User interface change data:
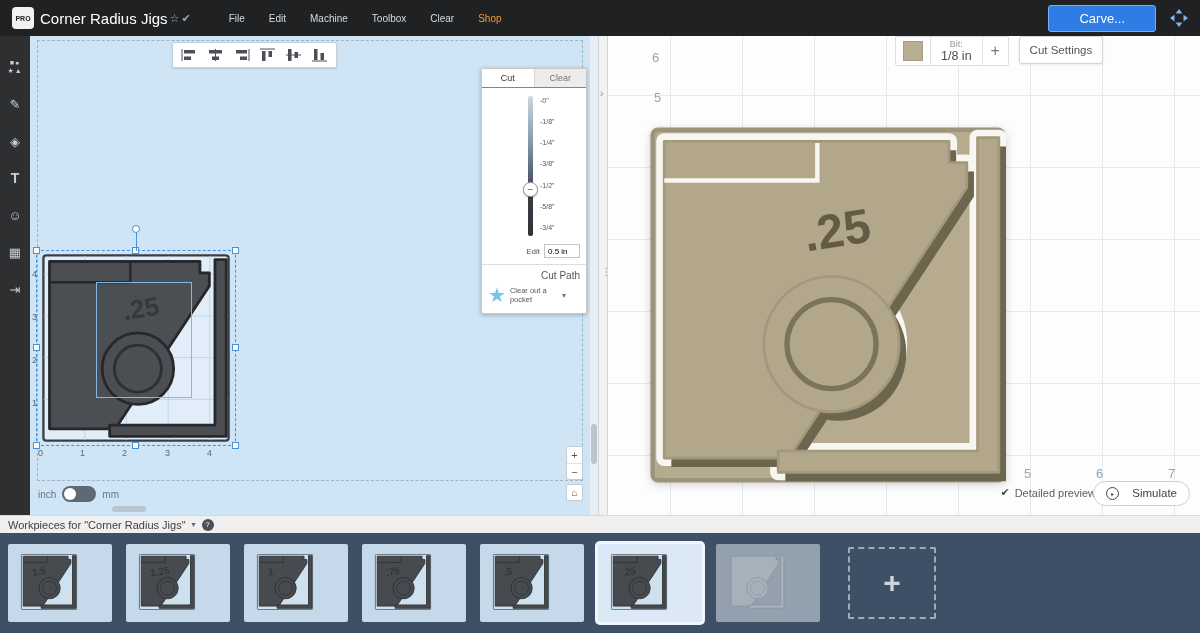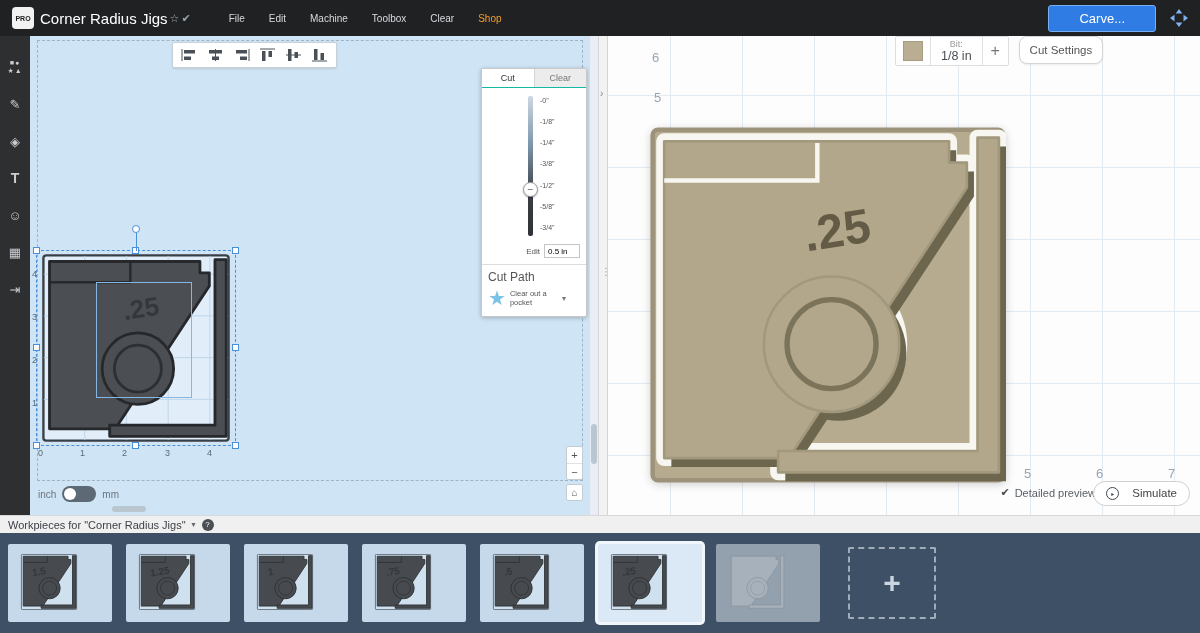--- a/index.html
+++ b/index.html
@@ -71,21 +71,21 @@
   .cut-tab.active{background:#fff;color:#333}
   .slider-zone{position:relative;height:150px;margin-top:4px}
   .slider-track{position:absolute;left:46px;top:4px;width:5px;height:140px;border-radius:2px;
       background:linear-gradient(180deg,#cdd8e2 0,#7d96ab 35%,#3a3f45 70%,#2e3236 100%)}
   .tick{position:absolute;left:58px;font-size:7px;color:#555}
   .slider-handle{position:absolute;left:41px;top:90px;width:15px;height:15px;border-radius:50%;background:#fff;border:1px solid #999;
       box-shadow:0 1px 2px rgba(0,0,0,.3);font-size:10px;color:#555;text-align:center;line-height:13px;cursor:pointer}
   .depth-row{display:flex;align-items:center;justify-content:flex-end;gap:4px;font-size:8px;color:#555;padding:2px 6px 6px}
   .depth-input{width:36px;height:14px;font-size:8px;border:1px solid #c5c5c5;padding:0 3px;font-family:"Liberation Sans",sans-serif}
   .cp{border-top:1px solid #ddd;padding:5px 6px 8px}
-  .cp-title{font-size:12px;color:#555;text-align:left;margin-bottom:4px}
+  .cp-title{font-size:10px;color:#555;text-align:right;margin-bottom:4px}
   .cp-row{display:flex;align-items:center;gap:4px}
   .cp-star{font-size:20px;color:#7cc3e8;line-height:20px}
   .cp-text{font-size:7.5px;color:#555;width:48px;line-height:9px}
   .cp-caret{font-size:8px;color:#777}
 
   
   .splitter{width:18px;display:flex;flex:0 0 auto}
   .vscroll{width:8px;background:#e8eef3;position:relative}
   .vthumb{position:absolute;left:1px;top:388px;width:6px;height:40px;background:#b9c6d0;border-radius:3px}
   .divider{width:10px;background:#f2f2f2;border-left:1px solid #d5d5d5;border-right:1px solid #d5d5d5;position:relative}
@@ -100,21 +100,21 @@
 
   .mat-bar{position:absolute;top:0;left:287px;display:flex;align-items:flex-start;gap:10px}
   .mat-card{display:flex;align-items:center;background:#fff;border:1px solid #ddd;border-radius:2px;height:30px}
   .swatch{width:20px;height:20px;background:#b9ad92;border:1px solid #a79c82;margin:0 7px}
   .mat-col{display:flex;flex-direction:column;justify-content:center;padding-right:10px}
   .mat-name{font-size:9px;color:#999;line-height:10px}
   .mat-dims{font-size:12.5px;color:#4a4f54;line-height:14px}
   .bit-col{display:flex;flex-direction:column;align-items:center;justify-content:center;border-left:1px solid #e2e2e2;padding:0 10px;height:100%}
   .plus-cell{border-left:1px solid #e2e2e2;width:26px;height:100%;display:flex;align-items:center;justify-content:center;
              font-size:16px;color:#777;cursor:pointer}
-  .cutset-btn{background:#fff;border:1px solid #d5d5d5;border-radius:8px;font-size:11.5px;color:#555;padding:6px 10px;
+  .cutset-btn{background:#fff;border:1px solid #d5d5d5;border-radius:3px;font-size:11.5px;color:#555;padding:6px 10px;
               height:28px;cursor:pointer;box-shadow:0 1px 2px rgba(0,0,0,.08)}
 
   .preview-jig{position:absolute;left:42px;top:91px;width:356px;height:356px;filter:drop-shadow(0 2px 4px rgba(0,0,0,.18));
       --sheet-fill:#b6ab8f;--sheet-stroke:#9d937a;--grid:transparent;
       --groove:#f8f6f0;--shadow:#6d664e;--part-fill:#b2a78a;--part-stroke:#a2987d;--ps-w:1.5;
       --ring:#6d664e;--cutline:#f8f6f0}
   .engrave-preview{position:absolute;left:229px;top:194px;transform:translate(-50%,-50%) rotate(-9deg);
       font-size:48px;font-weight:bold;color:rgba(85,77,58,.85);pointer-events:none}
 
   .detailed{position:absolute;right:104px;bottom:16px;font-size:11px;color:#5a6166;display:flex;gap:5px;align-items:center;cursor:pointer}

## Goal of the exercise
Leaving the images behind, set down every entry word for word.

## The completed task
--- a/index.html
+++ b/index.html
@@ -71,21 +71,21 @@
   .cut-tab.active{background:#fff;color:#333}
   .slider-zone{position:relative;height:150px;margin-top:4px}
   .slider-track{position:absolute;left:46px;top:4px;width:5px;height:140px;border-radius:2px;
       background:linear-gradient(180deg,#cdd8e2 0,#7d96ab 35%,#3a3f45 70%,#2e3236 100%)}
   .tick{position:absolute;left:58px;font-size:7px;color:#555}
   .slider-handle{position:absolute;left:41px;top:90px;width:15px;height:15px;border-radius:50%;background:#fff;border:1px solid #999;
       box-shadow:0 1px 2px rgba(0,0,0,.3);font-size:10px;color:#555;text-align:center;line-height:13px;cursor:pointer}
   .depth-row{display:flex;align-items:center;justify-content:flex-end;gap:4px;font-size:8px;color:#555;padding:2px 6px 6px}
   .depth-input{width:36px;height:14px;font-size:8px;border:1px solid #c5c5c5;padding:0 3px;font-family:"Liberation Sans",sans-serif}
   .cp{border-top:1px solid #ddd;padding:5px 6px 8px}
-  .cp-title{font-size:12px;color:#555;text-align:left;margin-bottom:4px}
+  .cp-title{font-size:10px;color:#555;text-align:right;margin-bottom:4px}
   .cp-row{display:flex;align-items:center;gap:4px}
   .cp-star{font-size:20px;color:#7cc3e8;line-height:20px}
   .cp-text{font-size:7.5px;color:#555;width:48px;line-height:9px}
   .cp-caret{font-size:8px;color:#777}
 
   
   .splitter{width:18px;display:flex;flex:0 0 auto}
   .vscroll{width:8px;background:#e8eef3;position:relative}
   .vthumb{position:absolute;left:1px;top:388px;width:6px;height:40px;background:#b9c6d0;border-radius:3px}
   .divider{width:10px;background:#f2f2f2;border-left:1px solid #d5d5d5;border-right:1px solid #d5d5d5;position:relative}
@@ -100,21 +100,21 @@
 
   .mat-bar{position:absolute;top:0;left:287px;display:flex;align-items:flex-start;gap:10px}
   .mat-card{display:flex;align-items:center;background:#fff;border:1px solid #ddd;border-radius:2px;height:30px}
   .swatch{width:20px;height:20px;background:#b9ad92;border:1px solid #a79c82;margin:0 7px}
   .mat-col{display:flex;flex-direction:column;justify-content:center;padding-right:10px}
   .mat-name{font-size:9px;color:#999;line-height:10px}
   .mat-dims{font-size:12.5px;color:#4a4f54;line-height:14px}
   .bit-col{display:flex;flex-direction:column;align-items:center;justify-content:center;border-left:1px solid #e2e2e2;padding:0 10px;height:100%}
   .plus-cell{border-left:1px solid #e2e2e2;width:26px;height:100%;display:flex;align-items:center;justify-content:center;
              font-size:16px;color:#777;cursor:pointer}
-  .cutset-btn{background:#fff;border:1px solid #d5d5d5;border-radius:8px;font-size:11.5px;color:#555;padding:6px 10px;
+  .cutset-btn{background:#fff;border:1px solid #d5d5d5;border-radius:3px;font-size:11.5px;color:#555;padding:6px 10px;
               height:28px;cursor:pointer;box-shadow:0 1px 2px rgba(0,0,0,.08)}
 
   .preview-jig{position:absolute;left:42px;top:91px;width:356px;height:356px;filter:drop-shadow(0 2px 4px rgba(0,0,0,.18));
       --sheet-fill:#b6ab8f;--sheet-stroke:#9d937a;--grid:transparent;
       --groove:#f8f6f0;--shadow:#6d664e;--part-fill:#b2a78a;--part-stroke:#a2987d;--ps-w:1.5;
       --ring:#6d664e;--cutline:#f8f6f0}
   .engrave-preview{position:absolute;left:229px;top:194px;transform:translate(-50%,-50%) rotate(-9deg);
       font-size:48px;font-weight:bold;color:rgba(85,77,58,.85);pointer-events:none}
 
   .detailed{position:absolute;right:104px;bottom:16px;font-size:11px;color:#5a6166;display:flex;gap:5px;align-items:center;cursor:pointer}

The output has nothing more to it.